Bhatt’s remarks may sound like common sense, except that the I&B Ministry doesn’t spend any part of its annual budget on water supply projects. Also, film schools and drinking water are not opposite ideas. The fact is, countries that manage to provide clean water to all citizens usually also tend to have the best state-funded arts institutions. What renders the FTII important and unique is precisely the fact the government of India funds it. Art enriches life, so why should it be the preserve of the rich? Filmmaking is expensive, but if only the elite had access to it, we would have been denied some of the finest films in history.
A film institute for all
The subsidised education at state film schools like FTII and the Satyajit Ray Film and Television Institute in Kolkata makes them the only avenues through which ordinary citizens can gain access to a field that is otherwise controlled by rich Bollywood families and corporate entities. This is why so many thousands apply for admission every year and FTII is able to pick the cream of talented applicants, unlike private film schools that are forced to admit anyone willing to pay the high fees.
The FTII is a public institution that belongs to us all, and this knowledge drives everyone associated with it. It is what makes the best minds in the country agree to visit it as teachers, take unpaid positions on its governing bodies and review committees, and to accept leadership of its Society. It is also what makes FTII students feel such a proud sense of ownership that they are willing stake everything to protect its legacy.
How, one might ask, does FTII have such a legacy if it has been in the throes of such problems since its inception? Luckily, there has always been another imagination propelling it forward. The idea of an Indian national film school, truly on par with the best in the world, took root in spite of everything. Visionary teachers starting from Ritwick Ghatak have enriched FTII over the years. Some of the most acclaimed film practioners in the world, like Krzysztof Zanussi, Istvan Gal, Jean-Claude Carriere, Raoul Coutard and Walter Murch, have broadened students’ minds. People leaving the institute have, in turn, not only returned to teach but have carried FTII’s legacy outside, from Mani Kaul’s luminous cinematic masterpieces to Subhash Ghai’s own film school.

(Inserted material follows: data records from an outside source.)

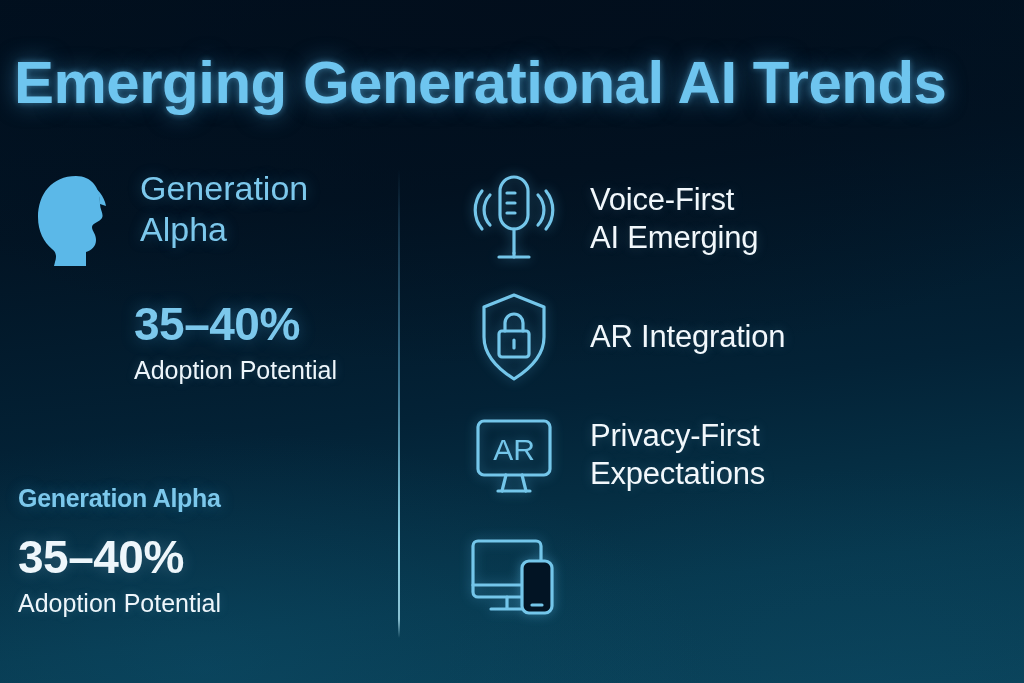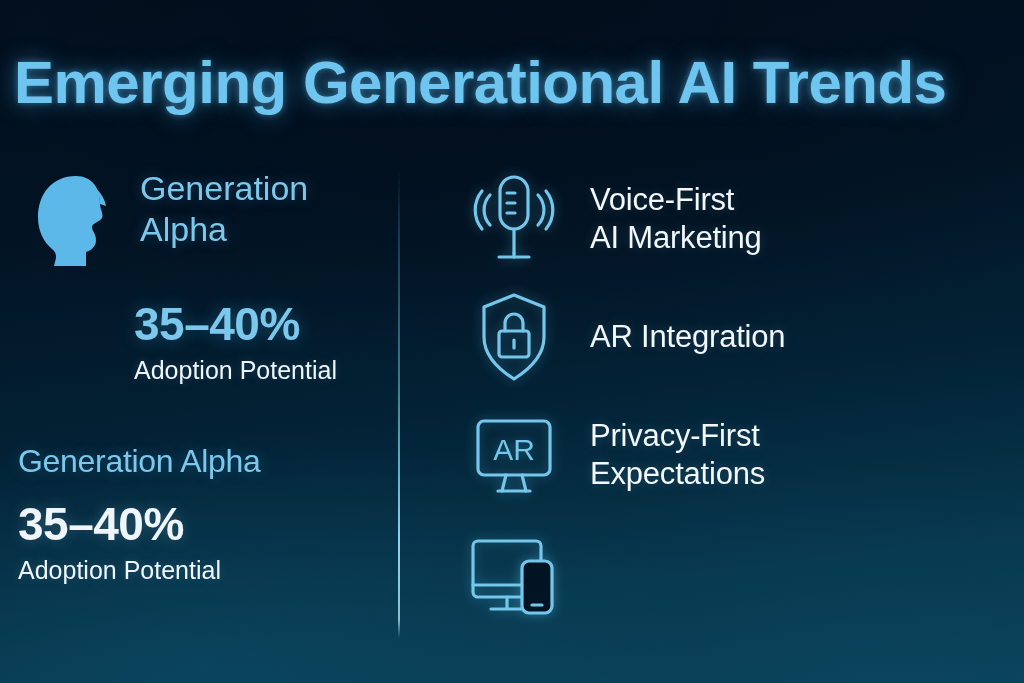--- a/index.html
+++ b/index.html
@@ -199,7 +199,7 @@
       </span>
       <span class="trend-label">
         <span>Voice-First</span><br>
-        <span>AI Marketing</span>
+        <span>AI Emerging</span>
       </span>
     </div>
 

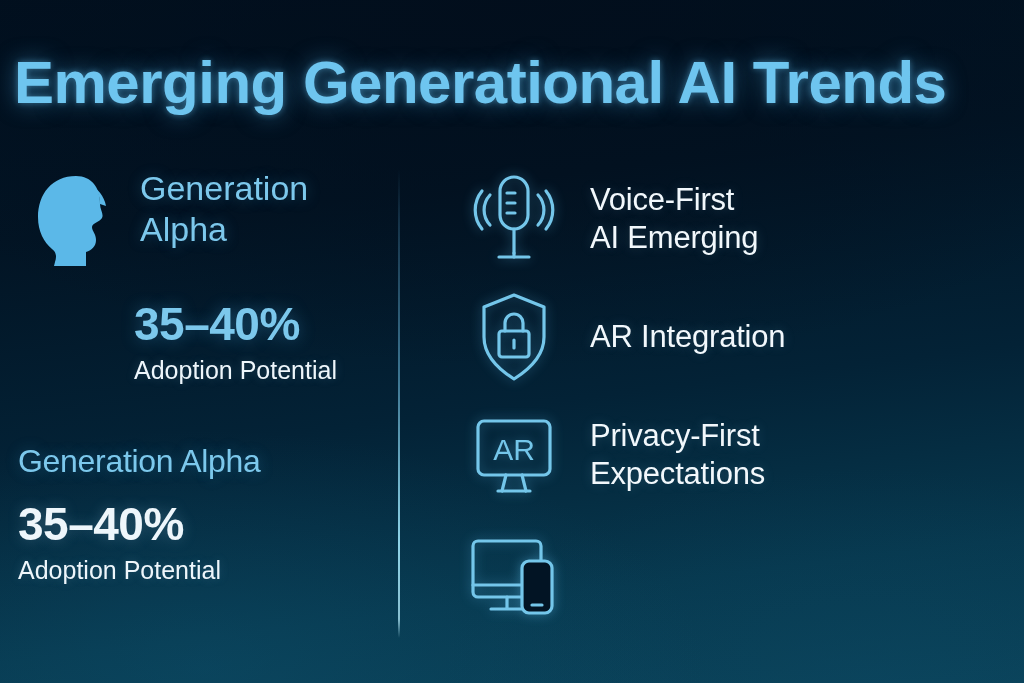--- a/index.html
+++ b/index.html
@@ -91,12 +91,13 @@
 
   .gen-block-bottom { position: absolute; left: 18px; top: 443px; width: 380px; }
   .gen-title-blue-wide {
-    font-size: 32px;
-    font-weight: 400;
+    font-size: 25px;
+    font-weight: 700;
     color: #7cc8ec;
     letter-spacing: -0.3px;
     text-shadow: 0 0 14px rgba(70,160,215,0.35);
     white-space: nowrap;
+    margin-top: 41px;
   }
   .stat-big-white {
     margin-top: 20px;

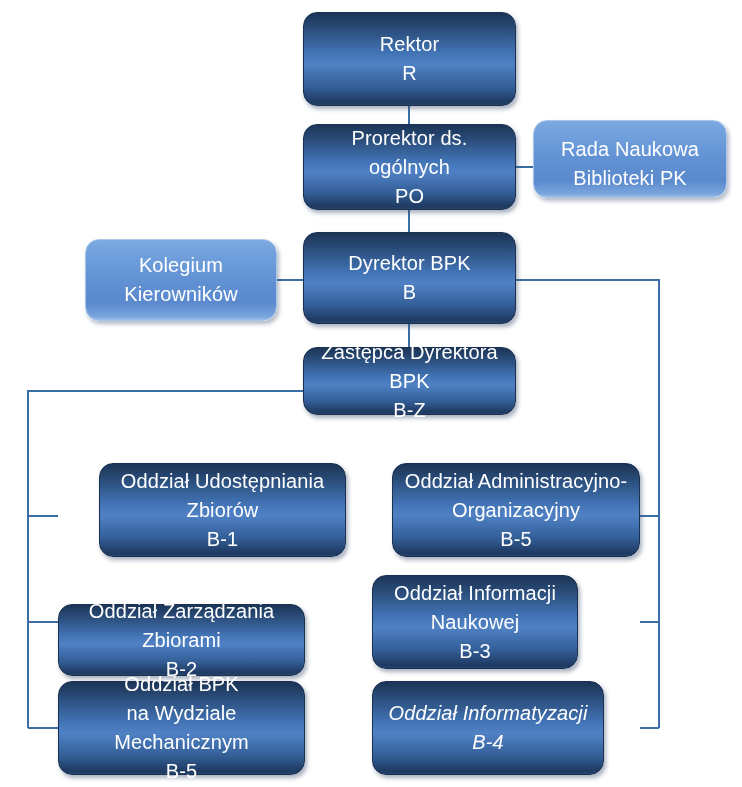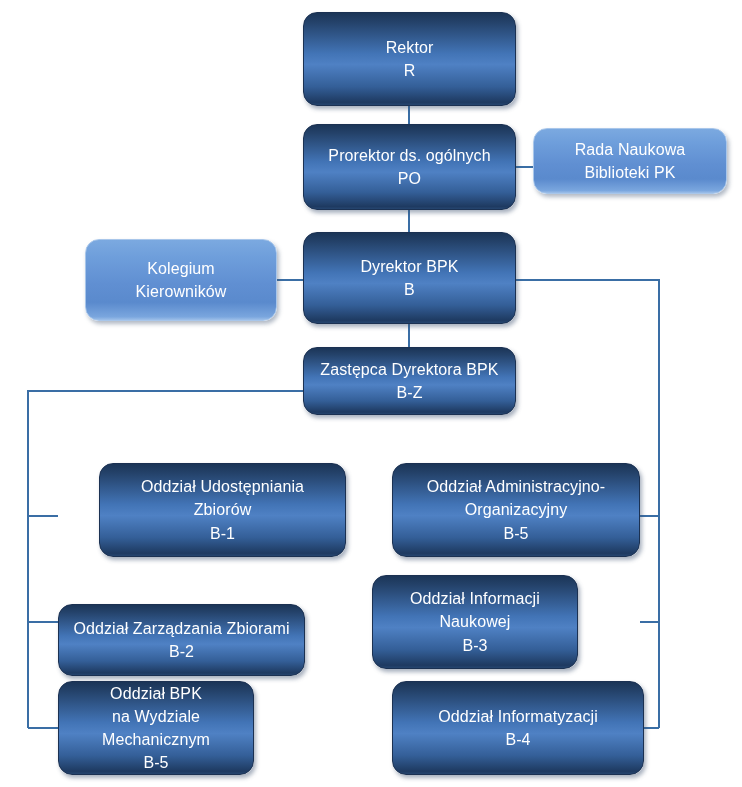--- a/index.html
+++ b/index.html
@@ -37,7 +37,7 @@
     justify-content: center;
     text-align: center;
     color: #ffffff;
-    font-size: 16px;
+    font-size: 20px;
     line-height: 1.45;
     letter-spacing: 0.1px;
     padding: 4px 8px;

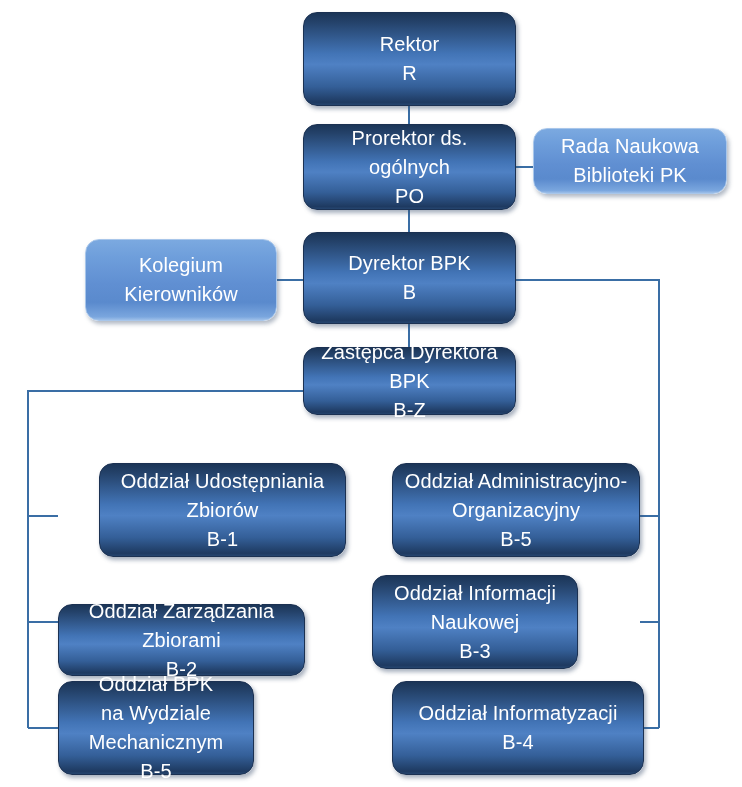--- a/index.html
+++ b/index.html
@@ -114,7 +114,7 @@
 PO</span>
   </div>
 
-  <div class="node light" style="left:533px; top:128px; width:194px; height:66px;">
+  <div class="node light" style="left:533px; top:120px; width:194px; height:78px;align-items:flex-end;">
     <span class="node-text">Rada Naukowa
 Biblioteki PK</span>
   </div>

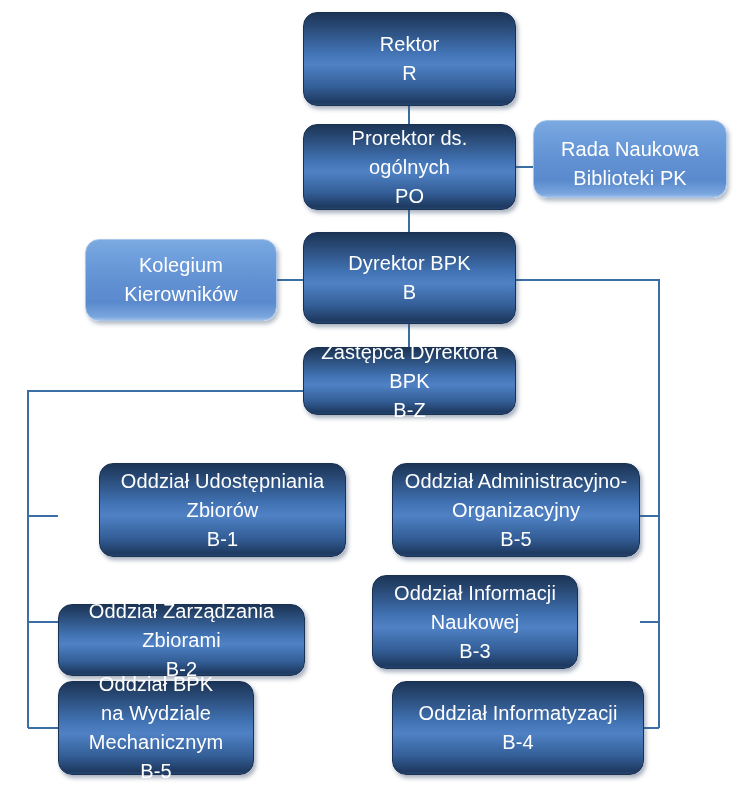--- a/index.html
+++ b/index.html
@@ -145,7 +145,7 @@
 B-2</span>
   </div>
 
-  <div class="node dark" style="left:58px; top:681px; width:196px; height:94px;">
+  <div class="node dark" style="left:58px; top:681px; width:247px; height:94px;">
     <span class="node-text">Oddział BPK
 na Wydziale Mechanicznym
 B-5</span>

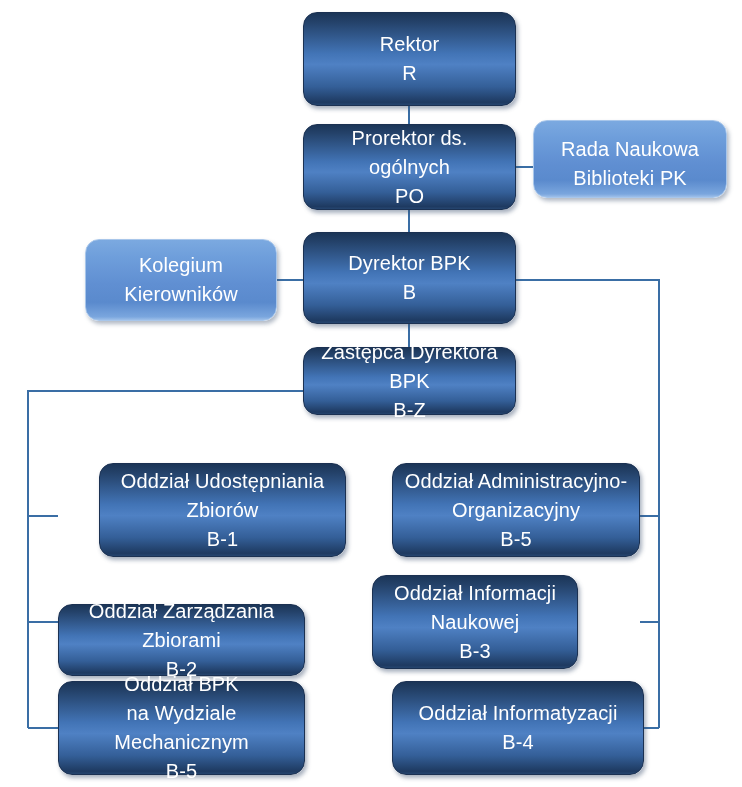--- a/index.html
+++ b/index.html
@@ -162,7 +162,7 @@
 B-3</span>
   </div>
 
-  <div class="node dark" style="left:392px; top:681px; width:252px; height:94px;">
+  <div class="node dark" style="left:372px; top:681px; width:232px; height:94px;font-style:italic;">
     <span class="node-text">Oddział Informatyzacji
 B-4</span>
   </div>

It must be accepted that today the problems are multiplying and FTII’s ethos has been compromised. Still, the calibre of its training ensures a job for its graduates anywhere. Its student films span every political thought, speak a variety of languages and continue to surprise us with their quality and maturity, winning national awards and travelling to festivals, taking India’s name out into the world.
As I write this, the current FTII students’ strike reaches its 14th day. The ministry has barely engaged with them so far, perhaps hoping the trouble will evaporate if it is left alone. This strike, though, is different. This time, those outside are also speaking up. Students across the country are marching in solidarity with FTII because the issues being raised go beyond the problems of just one institution. No students should have to go on strike, at FTII or anywhere else. But perhaps students are the only ones who can fight such battles. The rest of us are too jaded, or, having already struggled to reach a certain place, have too much to lose. We measure our words and actions while it is they who speak fearlessly, even recklessly, on our behalf. The least we can do is to understand what puts them in this place.
Jabeen Merchant is a film editor and one of the authors of the PK Nair Committee's report Vision FTII: The Next 50 Years.